> _Data for this exercise_:
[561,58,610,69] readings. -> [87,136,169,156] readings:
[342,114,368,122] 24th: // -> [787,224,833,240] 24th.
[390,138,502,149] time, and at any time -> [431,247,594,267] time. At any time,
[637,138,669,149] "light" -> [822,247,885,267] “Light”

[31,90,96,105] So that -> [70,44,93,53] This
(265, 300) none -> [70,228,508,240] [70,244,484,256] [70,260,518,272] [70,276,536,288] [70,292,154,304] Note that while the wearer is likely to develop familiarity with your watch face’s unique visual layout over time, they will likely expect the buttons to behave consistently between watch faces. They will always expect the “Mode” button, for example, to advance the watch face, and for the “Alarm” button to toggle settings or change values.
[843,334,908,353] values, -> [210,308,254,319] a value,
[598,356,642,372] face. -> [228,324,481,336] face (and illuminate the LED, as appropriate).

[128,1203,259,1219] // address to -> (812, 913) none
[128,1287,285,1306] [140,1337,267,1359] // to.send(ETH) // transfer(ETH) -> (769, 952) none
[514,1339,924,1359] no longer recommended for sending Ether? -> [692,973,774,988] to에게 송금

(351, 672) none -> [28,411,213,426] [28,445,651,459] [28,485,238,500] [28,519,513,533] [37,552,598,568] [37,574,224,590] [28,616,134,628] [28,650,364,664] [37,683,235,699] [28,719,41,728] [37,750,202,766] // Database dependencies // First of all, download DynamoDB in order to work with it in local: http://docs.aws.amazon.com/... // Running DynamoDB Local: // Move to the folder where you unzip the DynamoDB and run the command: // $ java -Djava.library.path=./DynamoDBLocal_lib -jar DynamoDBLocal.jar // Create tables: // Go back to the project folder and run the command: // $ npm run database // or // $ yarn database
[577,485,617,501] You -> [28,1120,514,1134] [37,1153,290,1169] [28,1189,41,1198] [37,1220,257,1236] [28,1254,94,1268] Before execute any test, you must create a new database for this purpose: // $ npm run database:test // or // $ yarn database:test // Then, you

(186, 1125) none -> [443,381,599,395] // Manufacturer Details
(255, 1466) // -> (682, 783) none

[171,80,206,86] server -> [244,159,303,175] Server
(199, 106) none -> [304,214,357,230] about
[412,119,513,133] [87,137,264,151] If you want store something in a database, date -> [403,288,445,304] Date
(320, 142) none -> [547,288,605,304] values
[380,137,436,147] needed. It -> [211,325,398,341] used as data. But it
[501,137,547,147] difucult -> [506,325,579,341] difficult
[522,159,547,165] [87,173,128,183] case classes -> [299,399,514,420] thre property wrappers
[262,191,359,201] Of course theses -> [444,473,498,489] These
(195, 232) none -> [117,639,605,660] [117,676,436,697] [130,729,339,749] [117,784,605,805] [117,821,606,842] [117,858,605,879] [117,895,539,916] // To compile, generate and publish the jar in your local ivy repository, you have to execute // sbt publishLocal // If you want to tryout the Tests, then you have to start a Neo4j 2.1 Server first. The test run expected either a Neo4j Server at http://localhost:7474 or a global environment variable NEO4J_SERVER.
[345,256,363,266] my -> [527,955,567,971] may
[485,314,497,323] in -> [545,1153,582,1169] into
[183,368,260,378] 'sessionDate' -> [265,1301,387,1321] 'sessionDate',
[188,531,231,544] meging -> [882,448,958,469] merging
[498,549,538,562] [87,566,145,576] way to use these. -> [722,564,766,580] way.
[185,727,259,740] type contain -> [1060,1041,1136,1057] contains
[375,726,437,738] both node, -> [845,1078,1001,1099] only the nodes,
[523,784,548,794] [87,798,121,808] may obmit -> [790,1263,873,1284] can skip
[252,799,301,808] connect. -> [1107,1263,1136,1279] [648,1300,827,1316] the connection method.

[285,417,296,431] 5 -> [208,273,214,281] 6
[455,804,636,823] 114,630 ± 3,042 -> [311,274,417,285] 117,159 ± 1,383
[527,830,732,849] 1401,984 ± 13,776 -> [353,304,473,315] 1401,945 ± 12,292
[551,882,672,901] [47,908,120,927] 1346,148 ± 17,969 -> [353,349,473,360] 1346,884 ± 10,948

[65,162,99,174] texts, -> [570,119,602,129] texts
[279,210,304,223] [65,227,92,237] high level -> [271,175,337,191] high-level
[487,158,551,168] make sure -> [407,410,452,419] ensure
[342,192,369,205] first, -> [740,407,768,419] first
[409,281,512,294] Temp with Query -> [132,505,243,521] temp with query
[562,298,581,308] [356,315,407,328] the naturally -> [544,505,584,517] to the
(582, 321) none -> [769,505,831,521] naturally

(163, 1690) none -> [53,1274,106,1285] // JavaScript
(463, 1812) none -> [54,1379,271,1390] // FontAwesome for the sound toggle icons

> _Work item_:
Write the material out again in its entirety, exactly as shown.

> _Written response_:
[561,58,610,69] readings. -> [87,136,169,156] readings:
[342,114,368,122] 24th: // -> [787,224,833,240] 24th.
[390,138,502,149] time, and at any time -> [431,247,594,267] time. At any time,
[637,138,669,149] "light" -> [822,247,885,267] “Light”

[31,90,96,105] So that -> [70,44,93,53] This
(265, 300) none -> [70,228,508,240] [70,244,484,256] [70,260,518,272] [70,276,536,288] [70,292,154,304] Note that while the wearer is likely to develop familiarity with your watch face’s unique visual layout over time, they will likely expect the buttons to behave consistently between watch faces. They will always expect the “Mode” button, for example, to advance the watch face, and for the “Alarm” button to toggle settings or change values.
[843,334,908,353] values, -> [210,308,254,319] a value,
[598,356,642,372] face. -> [228,324,481,336] face (and illuminate the LED, as appropriate).

[128,1203,259,1219] // address to -> (812, 913) none
[128,1287,285,1306] [140,1337,267,1359] // to.send(ETH) // transfer(ETH) -> (769, 952) none
[514,1339,924,1359] no longer recommended for sending Ether? -> [692,973,774,988] to에게 송금

(351, 672) none -> [28,411,213,426] [28,445,651,459] [28,485,238,500] [28,519,513,533] [37,552,598,568] [37,574,224,590] [28,616,134,628] [28,650,364,664] [37,683,235,699] [28,719,41,728] [37,750,202,766] // Database dependencies // First of all, download DynamoDB in order to work with it in local: http://docs.aws.amazon.com/... // Running DynamoDB Local: // Move to the folder where you unzip the DynamoDB and run the command: // $ java -Djava.library.path=./DynamoDBLocal_lib -jar DynamoDBLocal.jar // Create tables: // Go back to the project folder and run the command: // $ npm run database // or // $ yarn database
[577,485,617,501] You -> [28,1120,514,1134] [37,1153,290,1169] [28,1189,41,1198] [37,1220,257,1236] [28,1254,94,1268] Before execute any test, you must create a new database for this purpose: // $ npm run database:test // or // $ yarn database:test // Then, you

(186, 1125) none -> [443,381,599,395] // Manufacturer Details
(255, 1466) // -> (682, 783) none

[171,80,206,86] server -> [244,159,303,175] Server
(199, 106) none -> [304,214,357,230] about
[412,119,513,133] [87,137,264,151] If you want store something in a database, date -> [403,288,445,304] Date
(320, 142) none -> [547,288,605,304] values
[380,137,436,147] needed. It -> [211,325,398,341] used as data. But it
[501,137,547,147] difucult -> [506,325,579,341] difficult
[522,159,547,165] [87,173,128,183] case classes -> [299,399,514,420] thre property wrappers
[262,191,359,201] Of course theses -> [444,473,498,489] These
(195, 232) none -> [117,639,605,660] [117,676,436,697] [130,729,339,749] [117,784,605,805] [117,821,606,842] [117,858,605,879] [117,895,539,916] // To compile, generate and publish the jar in your local ivy repository, you have to execute // sbt publishLocal // If you want to tryout the Tests, then you have to start a Neo4j 2.1 Server first. The test run expected either a Neo4j Server at http://localhost:7474 or a global environment variable NEO4J_SERVER.
[345,256,363,266] my -> [527,955,567,971] may
[485,314,497,323] in -> [545,1153,582,1169] into
[183,368,260,378] 'sessionDate' -> [265,1301,387,1321] 'sessionDate',
[188,531,231,544] meging -> [882,448,958,469] merging
[498,549,538,562] [87,566,145,576] way to use these. -> [722,564,766,580] way.
[185,727,259,740] type contain -> [1060,1041,1136,1057] contains
[375,726,437,738] both node, -> [845,1078,1001,1099] only the nodes,
[523,784,548,794] [87,798,121,808] may obmit -> [790,1263,873,1284] can skip
[252,799,301,808] connect. -> [1107,1263,1136,1279] [648,1300,827,1316] the connection method.

[285,417,296,431] 5 -> [208,273,214,281] 6
[455,804,636,823] 114,630 ± 3,042 -> [311,274,417,285] 117,159 ± 1,383
[527,830,732,849] 1401,984 ± 13,776 -> [353,304,473,315] 1401,945 ± 12,292
[551,882,672,901] [47,908,120,927] 1346,148 ± 17,969 -> [353,349,473,360] 1346,884 ± 10,948

[65,162,99,174] texts, -> [570,119,602,129] texts
[279,210,304,223] [65,227,92,237] high level -> [271,175,337,191] high-level
[487,158,551,168] make sure -> [407,410,452,419] ensure
[342,192,369,205] first, -> [740,407,768,419] first
[409,281,512,294] Temp with Query -> [132,505,243,521] temp with query
[562,298,581,308] [356,315,407,328] the naturally -> [544,505,584,517] to the
(582, 321) none -> [769,505,831,521] naturally

(163, 1690) none -> [53,1274,106,1285] // JavaScript
(463, 1812) none -> [54,1379,271,1390] // FontAwesome for the sound toggle icons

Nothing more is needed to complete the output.